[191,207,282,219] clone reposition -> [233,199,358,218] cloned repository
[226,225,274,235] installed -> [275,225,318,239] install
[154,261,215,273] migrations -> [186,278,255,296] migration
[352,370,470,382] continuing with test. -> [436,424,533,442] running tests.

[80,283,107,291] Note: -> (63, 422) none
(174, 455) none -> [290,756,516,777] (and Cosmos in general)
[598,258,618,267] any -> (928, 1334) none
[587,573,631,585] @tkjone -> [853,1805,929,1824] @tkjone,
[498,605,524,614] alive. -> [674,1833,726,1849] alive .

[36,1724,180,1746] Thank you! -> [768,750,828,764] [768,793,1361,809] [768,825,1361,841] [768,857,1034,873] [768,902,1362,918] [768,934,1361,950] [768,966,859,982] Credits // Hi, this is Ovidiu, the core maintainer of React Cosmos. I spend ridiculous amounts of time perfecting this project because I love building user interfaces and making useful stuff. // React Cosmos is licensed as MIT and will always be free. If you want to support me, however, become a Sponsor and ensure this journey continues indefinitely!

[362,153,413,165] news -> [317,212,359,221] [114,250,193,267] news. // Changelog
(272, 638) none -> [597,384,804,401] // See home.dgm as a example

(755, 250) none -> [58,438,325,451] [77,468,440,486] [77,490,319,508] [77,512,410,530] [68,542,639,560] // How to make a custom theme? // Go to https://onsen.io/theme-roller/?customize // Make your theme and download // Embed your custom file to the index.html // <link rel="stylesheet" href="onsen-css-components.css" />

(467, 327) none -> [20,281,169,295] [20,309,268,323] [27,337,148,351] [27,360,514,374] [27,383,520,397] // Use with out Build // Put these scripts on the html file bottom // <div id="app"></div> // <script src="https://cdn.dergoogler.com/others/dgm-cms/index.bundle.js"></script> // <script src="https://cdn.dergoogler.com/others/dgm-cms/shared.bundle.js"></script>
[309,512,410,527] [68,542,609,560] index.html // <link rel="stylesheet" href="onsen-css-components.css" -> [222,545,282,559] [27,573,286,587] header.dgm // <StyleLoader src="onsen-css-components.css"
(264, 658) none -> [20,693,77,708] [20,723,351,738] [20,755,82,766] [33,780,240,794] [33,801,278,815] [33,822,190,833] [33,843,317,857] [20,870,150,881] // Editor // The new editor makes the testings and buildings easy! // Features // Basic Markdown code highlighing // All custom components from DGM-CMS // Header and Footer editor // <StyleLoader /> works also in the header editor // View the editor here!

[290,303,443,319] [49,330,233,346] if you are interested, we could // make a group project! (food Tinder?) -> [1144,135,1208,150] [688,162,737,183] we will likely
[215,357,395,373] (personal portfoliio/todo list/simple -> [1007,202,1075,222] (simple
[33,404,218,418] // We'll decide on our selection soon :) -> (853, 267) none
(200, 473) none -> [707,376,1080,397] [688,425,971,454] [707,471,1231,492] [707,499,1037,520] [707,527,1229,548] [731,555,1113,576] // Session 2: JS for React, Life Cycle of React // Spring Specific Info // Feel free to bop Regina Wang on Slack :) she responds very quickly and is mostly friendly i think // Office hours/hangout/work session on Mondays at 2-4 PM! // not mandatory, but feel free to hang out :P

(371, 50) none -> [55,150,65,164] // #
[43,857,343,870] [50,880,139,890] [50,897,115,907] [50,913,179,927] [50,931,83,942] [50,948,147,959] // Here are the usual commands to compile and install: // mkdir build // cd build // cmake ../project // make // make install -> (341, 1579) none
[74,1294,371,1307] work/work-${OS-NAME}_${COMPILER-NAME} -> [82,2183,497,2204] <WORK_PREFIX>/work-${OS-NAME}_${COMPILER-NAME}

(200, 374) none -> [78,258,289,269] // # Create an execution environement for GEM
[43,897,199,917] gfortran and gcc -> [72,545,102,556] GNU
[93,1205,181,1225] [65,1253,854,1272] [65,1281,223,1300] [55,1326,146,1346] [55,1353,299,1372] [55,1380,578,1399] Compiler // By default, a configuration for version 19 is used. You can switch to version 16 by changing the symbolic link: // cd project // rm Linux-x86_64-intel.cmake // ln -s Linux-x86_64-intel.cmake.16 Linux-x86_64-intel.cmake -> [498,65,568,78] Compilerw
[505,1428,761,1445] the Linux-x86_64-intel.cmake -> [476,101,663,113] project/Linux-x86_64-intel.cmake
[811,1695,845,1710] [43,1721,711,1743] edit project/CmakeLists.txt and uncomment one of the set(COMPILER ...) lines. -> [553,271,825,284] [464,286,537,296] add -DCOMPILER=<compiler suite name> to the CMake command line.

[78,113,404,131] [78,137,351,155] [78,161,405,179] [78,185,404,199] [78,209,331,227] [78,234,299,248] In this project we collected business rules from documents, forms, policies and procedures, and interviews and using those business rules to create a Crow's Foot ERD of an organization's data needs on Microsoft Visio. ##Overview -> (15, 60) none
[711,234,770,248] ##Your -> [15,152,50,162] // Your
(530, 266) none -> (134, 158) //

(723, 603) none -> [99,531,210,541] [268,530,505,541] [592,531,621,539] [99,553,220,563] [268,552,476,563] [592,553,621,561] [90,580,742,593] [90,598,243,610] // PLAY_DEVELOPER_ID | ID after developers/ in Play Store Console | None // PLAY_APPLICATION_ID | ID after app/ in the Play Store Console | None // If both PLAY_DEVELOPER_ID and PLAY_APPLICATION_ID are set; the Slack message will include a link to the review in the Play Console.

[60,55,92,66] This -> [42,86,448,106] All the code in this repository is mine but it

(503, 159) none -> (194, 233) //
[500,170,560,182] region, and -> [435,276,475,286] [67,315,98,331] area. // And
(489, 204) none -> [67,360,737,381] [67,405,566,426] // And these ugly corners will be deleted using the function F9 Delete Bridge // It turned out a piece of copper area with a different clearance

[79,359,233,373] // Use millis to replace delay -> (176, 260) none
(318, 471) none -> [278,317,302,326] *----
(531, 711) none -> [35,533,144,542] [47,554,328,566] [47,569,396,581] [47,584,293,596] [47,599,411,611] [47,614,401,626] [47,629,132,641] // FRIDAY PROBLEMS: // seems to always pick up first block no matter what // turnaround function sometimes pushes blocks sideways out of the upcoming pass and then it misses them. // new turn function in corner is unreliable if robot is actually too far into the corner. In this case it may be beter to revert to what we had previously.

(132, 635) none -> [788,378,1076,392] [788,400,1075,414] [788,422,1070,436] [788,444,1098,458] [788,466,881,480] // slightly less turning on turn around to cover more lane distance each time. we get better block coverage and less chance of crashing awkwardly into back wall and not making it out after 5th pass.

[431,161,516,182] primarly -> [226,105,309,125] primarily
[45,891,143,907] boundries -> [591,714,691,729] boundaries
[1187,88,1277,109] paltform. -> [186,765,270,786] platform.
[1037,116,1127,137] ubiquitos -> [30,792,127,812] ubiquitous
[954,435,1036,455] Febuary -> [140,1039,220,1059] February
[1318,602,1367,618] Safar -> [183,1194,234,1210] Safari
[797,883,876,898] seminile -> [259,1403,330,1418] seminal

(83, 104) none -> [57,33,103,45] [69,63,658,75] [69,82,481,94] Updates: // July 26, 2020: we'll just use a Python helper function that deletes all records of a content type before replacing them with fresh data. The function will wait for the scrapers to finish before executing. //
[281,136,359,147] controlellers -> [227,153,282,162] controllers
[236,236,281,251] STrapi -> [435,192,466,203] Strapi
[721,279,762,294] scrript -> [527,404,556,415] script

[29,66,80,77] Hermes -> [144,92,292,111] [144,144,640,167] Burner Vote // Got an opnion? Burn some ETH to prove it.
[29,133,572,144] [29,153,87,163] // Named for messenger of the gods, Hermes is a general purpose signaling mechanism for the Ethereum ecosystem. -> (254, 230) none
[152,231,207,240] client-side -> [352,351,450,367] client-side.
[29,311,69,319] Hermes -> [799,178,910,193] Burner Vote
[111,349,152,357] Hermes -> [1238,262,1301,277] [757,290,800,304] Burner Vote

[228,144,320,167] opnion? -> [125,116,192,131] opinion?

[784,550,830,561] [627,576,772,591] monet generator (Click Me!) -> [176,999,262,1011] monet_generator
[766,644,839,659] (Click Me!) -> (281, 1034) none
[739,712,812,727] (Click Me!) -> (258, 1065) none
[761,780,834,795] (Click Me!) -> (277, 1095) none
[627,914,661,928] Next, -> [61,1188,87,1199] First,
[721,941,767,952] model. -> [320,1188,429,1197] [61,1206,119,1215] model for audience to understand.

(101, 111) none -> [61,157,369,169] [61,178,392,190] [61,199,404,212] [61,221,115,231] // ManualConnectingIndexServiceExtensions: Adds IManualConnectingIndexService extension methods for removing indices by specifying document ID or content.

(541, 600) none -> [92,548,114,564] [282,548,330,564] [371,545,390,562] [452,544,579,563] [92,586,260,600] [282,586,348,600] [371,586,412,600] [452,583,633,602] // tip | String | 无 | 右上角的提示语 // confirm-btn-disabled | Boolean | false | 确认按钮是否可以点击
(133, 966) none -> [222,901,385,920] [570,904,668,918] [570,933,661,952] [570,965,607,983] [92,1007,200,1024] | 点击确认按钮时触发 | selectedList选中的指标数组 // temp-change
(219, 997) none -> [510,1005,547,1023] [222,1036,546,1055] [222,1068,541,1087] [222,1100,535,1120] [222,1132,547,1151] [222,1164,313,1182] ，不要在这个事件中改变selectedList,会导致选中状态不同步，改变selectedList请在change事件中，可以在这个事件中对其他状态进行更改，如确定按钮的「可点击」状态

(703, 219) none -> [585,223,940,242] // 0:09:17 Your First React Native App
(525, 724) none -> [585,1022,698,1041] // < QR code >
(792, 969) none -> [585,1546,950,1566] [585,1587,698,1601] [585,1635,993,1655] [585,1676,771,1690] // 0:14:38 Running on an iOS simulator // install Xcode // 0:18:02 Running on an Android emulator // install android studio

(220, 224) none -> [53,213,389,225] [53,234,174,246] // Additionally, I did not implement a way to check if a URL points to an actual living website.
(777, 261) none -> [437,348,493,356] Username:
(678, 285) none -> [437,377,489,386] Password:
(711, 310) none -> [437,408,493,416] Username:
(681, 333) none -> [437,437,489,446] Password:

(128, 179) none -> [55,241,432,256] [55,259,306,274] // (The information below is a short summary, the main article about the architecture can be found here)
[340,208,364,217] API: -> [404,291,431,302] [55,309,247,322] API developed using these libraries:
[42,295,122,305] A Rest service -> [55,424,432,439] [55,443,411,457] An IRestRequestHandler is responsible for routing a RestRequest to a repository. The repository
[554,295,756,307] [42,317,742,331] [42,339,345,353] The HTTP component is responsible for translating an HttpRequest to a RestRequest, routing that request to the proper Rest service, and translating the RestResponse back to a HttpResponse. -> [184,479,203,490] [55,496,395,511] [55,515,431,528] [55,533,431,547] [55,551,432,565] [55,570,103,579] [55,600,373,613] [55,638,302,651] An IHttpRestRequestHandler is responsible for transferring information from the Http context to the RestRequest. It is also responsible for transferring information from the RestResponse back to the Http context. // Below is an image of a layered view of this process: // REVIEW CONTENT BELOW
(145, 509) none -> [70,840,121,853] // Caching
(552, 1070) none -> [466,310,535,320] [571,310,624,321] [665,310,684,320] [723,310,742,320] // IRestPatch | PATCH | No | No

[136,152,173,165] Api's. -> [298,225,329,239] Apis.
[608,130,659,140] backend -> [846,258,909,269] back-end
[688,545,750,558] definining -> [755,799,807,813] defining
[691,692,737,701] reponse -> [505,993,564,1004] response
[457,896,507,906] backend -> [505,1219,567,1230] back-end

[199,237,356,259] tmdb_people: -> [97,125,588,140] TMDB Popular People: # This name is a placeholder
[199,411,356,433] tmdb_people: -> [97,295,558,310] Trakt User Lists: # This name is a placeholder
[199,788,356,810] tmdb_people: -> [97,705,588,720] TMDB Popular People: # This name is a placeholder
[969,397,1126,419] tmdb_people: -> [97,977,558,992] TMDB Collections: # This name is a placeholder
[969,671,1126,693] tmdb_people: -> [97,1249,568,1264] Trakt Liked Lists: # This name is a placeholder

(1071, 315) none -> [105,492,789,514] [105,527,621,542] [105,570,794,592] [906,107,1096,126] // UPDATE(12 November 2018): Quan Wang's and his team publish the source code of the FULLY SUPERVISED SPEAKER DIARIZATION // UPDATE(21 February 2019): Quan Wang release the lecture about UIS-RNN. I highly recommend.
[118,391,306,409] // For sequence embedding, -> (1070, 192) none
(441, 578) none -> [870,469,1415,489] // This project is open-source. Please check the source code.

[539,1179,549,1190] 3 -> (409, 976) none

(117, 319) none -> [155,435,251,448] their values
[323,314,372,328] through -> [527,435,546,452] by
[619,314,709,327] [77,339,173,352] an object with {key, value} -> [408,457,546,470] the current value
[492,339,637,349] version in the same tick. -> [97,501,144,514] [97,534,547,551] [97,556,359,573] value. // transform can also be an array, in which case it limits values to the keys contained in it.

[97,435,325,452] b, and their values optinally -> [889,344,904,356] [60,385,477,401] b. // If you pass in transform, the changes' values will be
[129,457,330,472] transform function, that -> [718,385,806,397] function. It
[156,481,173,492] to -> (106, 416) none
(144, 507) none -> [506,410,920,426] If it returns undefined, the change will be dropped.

__Action item__
In the listing above, find the line containing "[118,391,306,409] // For" and please quote exactly that line through the last one, and no other lines.

__Task answer__
[118,391,306,409] // For sequence embedding, -> (1070, 192) none
(441, 578) none -> [870,469,1415,489] // This project is open-source. Please check the source code.

[539,1179,549,1190] 3 -> (409, 976) none

(117, 319) none -> [155,435,251,448] their values
[323,314,372,328] through -> [527,435,546,452] by
[619,314,709,327] [77,339,173,352] an object with {key, value} -> [408,457,546,470] the current value
[492,339,637,349] version in the same tick. -> [97,501,144,514] [97,534,547,551] [97,556,359,573] value. // transform can also be an array, in which case it limits values to the keys contained in it.

[97,435,325,452] b, and their values optinally -> [889,344,904,356] [60,385,477,401] b. // If you pass in transform, the changes' values will be
[129,457,330,472] transform function, that -> [718,385,806,397] function. It
[156,481,173,492] to -> (106, 416) none
(144, 507) none -> [506,410,920,426] If it returns undefined, the change will be dropped.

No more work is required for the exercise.